(What needs to be done) In your reply, repeat the full listing exactly and leave each picture out.

"""

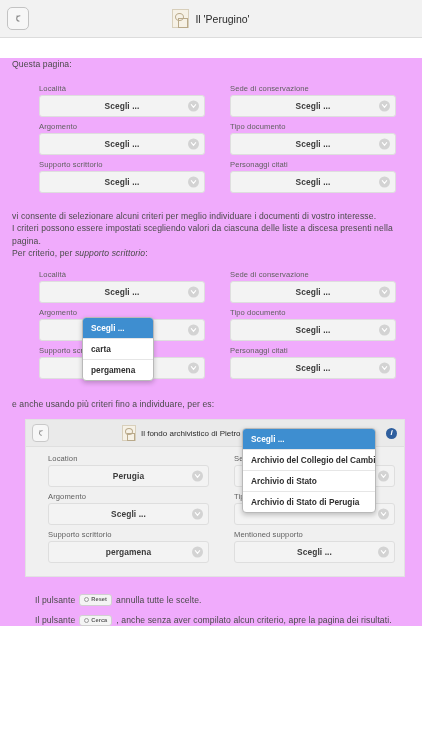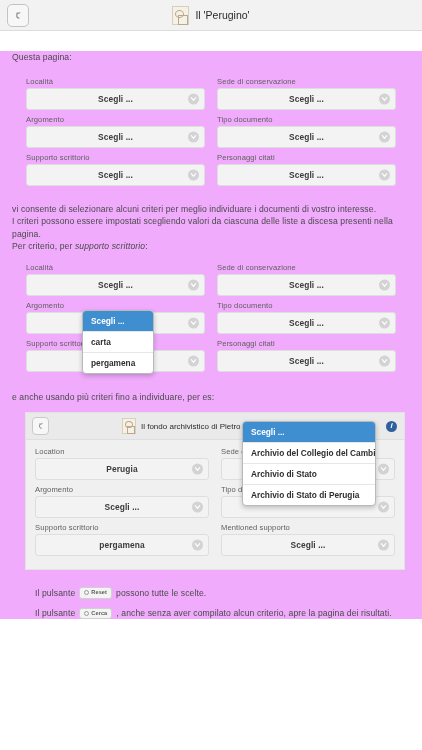--- a/index.html
+++ b/index.html
@@ -14,7 +14,7 @@
   
   .topbar {
     position: relative;
-    height: 31px;
+    height: 38px;
     background: #f2f2f2;
     border-bottom: 1px solid #dcdcdc;
     display: flex;

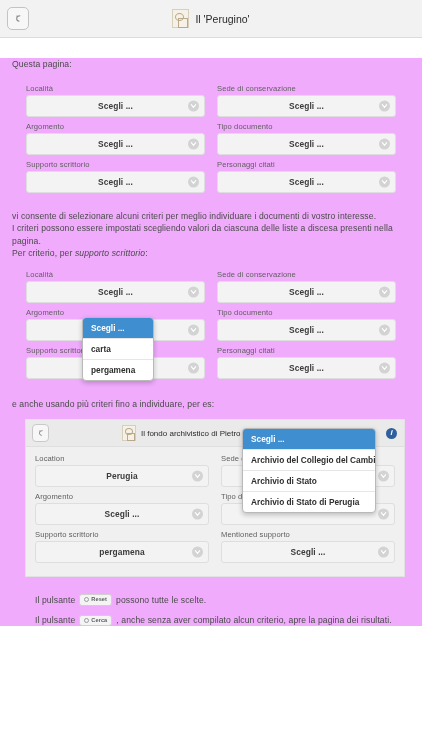--- a/index.html
+++ b/index.html
@@ -92,7 +92,7 @@
     column-gap: 12px;
     row-gap: 0px;
   }
-  .field { margin-bottom: 5px; }
+  .field { margin-bottom: 5px; margin-left: 13px; }
   .field-label {
     font-size: 7.6px;
     color: #606060;

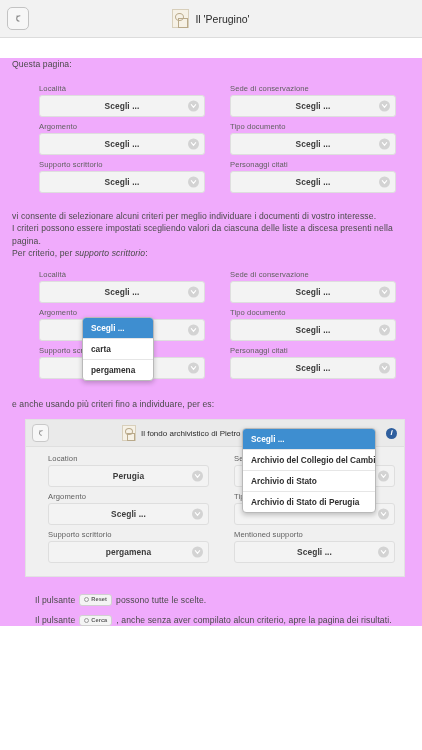--- a/index.html
+++ b/index.html
@@ -557,7 +557,7 @@
         <span class="dot"></span>
         <span>Reset</span>
       </span>
-      <span>possono tutte le scelte.</span>
+      <span>annulla tutte le scelte.</span>
     </div>
     <div class="footer-line">
       <span>Il pulsante</span>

"""

(Result of this exercise)
--- a/index.html
+++ b/index.html
@@ -14,7 +14,7 @@
   
   .topbar {
     position: relative;
-    height: 31px;
+    height: 38px;
     background: #f2f2f2;
     border-bottom: 1px solid #dcdcdc;
     display: flex;

--- a/index.html
+++ b/index.html
@@ -92,7 +92,7 @@
     column-gap: 12px;
     row-gap: 0px;
   }
-  .field { margin-bottom: 5px; }
+  .field { margin-bottom: 5px; margin-left: 13px; }
   .field-label {
     font-size: 7.6px;
     color: #606060;

--- a/index.html
+++ b/index.html
@@ -557,7 +557,7 @@
         <span class="dot"></span>
         <span>Reset</span>
       </span>
-      <span>possono tutte le scelte.</span>
+      <span>annulla tutte le scelte.</span>
     </div>
     <div class="footer-line">
       <span>Il pulsante</span>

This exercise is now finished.